■ **Source records**:
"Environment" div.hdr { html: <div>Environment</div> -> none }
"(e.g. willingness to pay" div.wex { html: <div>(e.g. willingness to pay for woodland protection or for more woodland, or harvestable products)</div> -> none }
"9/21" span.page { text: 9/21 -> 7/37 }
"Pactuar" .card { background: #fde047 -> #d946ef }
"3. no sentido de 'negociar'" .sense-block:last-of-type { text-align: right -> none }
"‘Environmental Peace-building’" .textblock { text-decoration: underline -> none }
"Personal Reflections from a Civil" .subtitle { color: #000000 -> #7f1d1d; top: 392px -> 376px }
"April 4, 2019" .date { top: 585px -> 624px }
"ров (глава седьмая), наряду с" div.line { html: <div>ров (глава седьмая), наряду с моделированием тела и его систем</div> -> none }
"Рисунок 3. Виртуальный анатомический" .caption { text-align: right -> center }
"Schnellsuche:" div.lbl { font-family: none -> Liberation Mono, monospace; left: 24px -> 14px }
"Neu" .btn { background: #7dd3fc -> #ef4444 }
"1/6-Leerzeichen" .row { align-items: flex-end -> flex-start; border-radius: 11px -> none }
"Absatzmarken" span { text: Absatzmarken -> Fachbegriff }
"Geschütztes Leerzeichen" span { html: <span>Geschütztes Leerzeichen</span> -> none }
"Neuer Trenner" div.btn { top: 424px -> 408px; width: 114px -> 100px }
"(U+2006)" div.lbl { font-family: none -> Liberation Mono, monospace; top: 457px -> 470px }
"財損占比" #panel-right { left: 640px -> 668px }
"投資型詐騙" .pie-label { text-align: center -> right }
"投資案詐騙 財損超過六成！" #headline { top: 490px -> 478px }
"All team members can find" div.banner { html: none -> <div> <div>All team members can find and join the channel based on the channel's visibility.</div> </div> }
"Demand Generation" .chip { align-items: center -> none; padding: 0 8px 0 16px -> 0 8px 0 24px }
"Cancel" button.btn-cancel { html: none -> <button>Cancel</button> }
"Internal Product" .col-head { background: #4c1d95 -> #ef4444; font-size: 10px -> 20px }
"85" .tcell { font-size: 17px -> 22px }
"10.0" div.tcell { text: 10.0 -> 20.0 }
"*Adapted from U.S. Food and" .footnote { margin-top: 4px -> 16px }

■ **EXERCISE BRIEF**: Each entry needs to be copied out exactly as written.

■ **TASK SOLUTION**:
"Environment" div.hdr { html: <div>Environment</div> -> none }
"(e.g. willingness to pay" div.wex { html: <div>(e.g. willingness to pay for woodland protection or for more woodland, or harvestable products)</div> -> none }
"9/21" span.page { text: 9/21 -> 7/37 }
"Pactuar" .card { background: #fde047 -> #d946ef }
"3. no sentido de 'negociar'" .sense-block:last-of-type { text-align: right -> none }
"‘Environmental Peace-building’" .textblock { text-decoration: underline -> none }
"Personal Reflections from a Civil" .subtitle { color: #000000 -> #7f1d1d; top: 392px -> 376px }
"April 4, 2019" .date { top: 585px -> 624px }
"ров (глава седьмая), наряду с" div.line { html: <div>ров (глава седьмая), наряду с моделированием тела и его систем</div> -> none }
"Рисунок 3. Виртуальный анатомический" .caption { text-align: right -> center }
"Schnellsuche:" div.lbl { font-family: none -> Liberation Mono, monospace; left: 24px -> 14px }
"Neu" .btn { background: #7dd3fc -> #ef4444 }
"1/6-Leerzeichen" .row { align-items: flex-end -> flex-start; border-radius: 11px -> none }
"Absatzmarken" span { text: Absatzmarken -> Fachbegriff }
"Geschütztes Leerzeichen" span { html: <span>Geschütztes Leerzeichen</span> -> none }
"Neuer Trenner" div.btn { top: 424px -> 408px; width: 114px -> 100px }
"(U+2006)" div.lbl { font-family: none -> Liberation Mono, monospace; top: 457px -> 470px }
"財損占比" #panel-right { left: 640px -> 668px }
"投資型詐騙" .pie-label { text-align: center -> right }
"投資案詐騙 財損超過六成！" #headline { top: 490px -> 478px }
"All team members can find" div.banner { html: none -> <div> <div>All team members can find and join the channel based on the channel's visibility.</div> </div> }
"Demand Generation" .chip { align-items: center -> none; padding: 0 8px 0 16px -> 0 8px 0 24px }
"Cancel" button.btn-cancel { html: none -> <button>Cancel</button> }
"Internal Product" .col-head { background: #4c1d95 -> #ef4444; font-size: 10px -> 20px }
"85" .tcell { font-size: 17px -> 22px }
"10.0" div.tcell { text: 10.0 -> 20.0 }
"*Adapted from U.S. Food and" .footnote { margin-top: 4px -> 16px }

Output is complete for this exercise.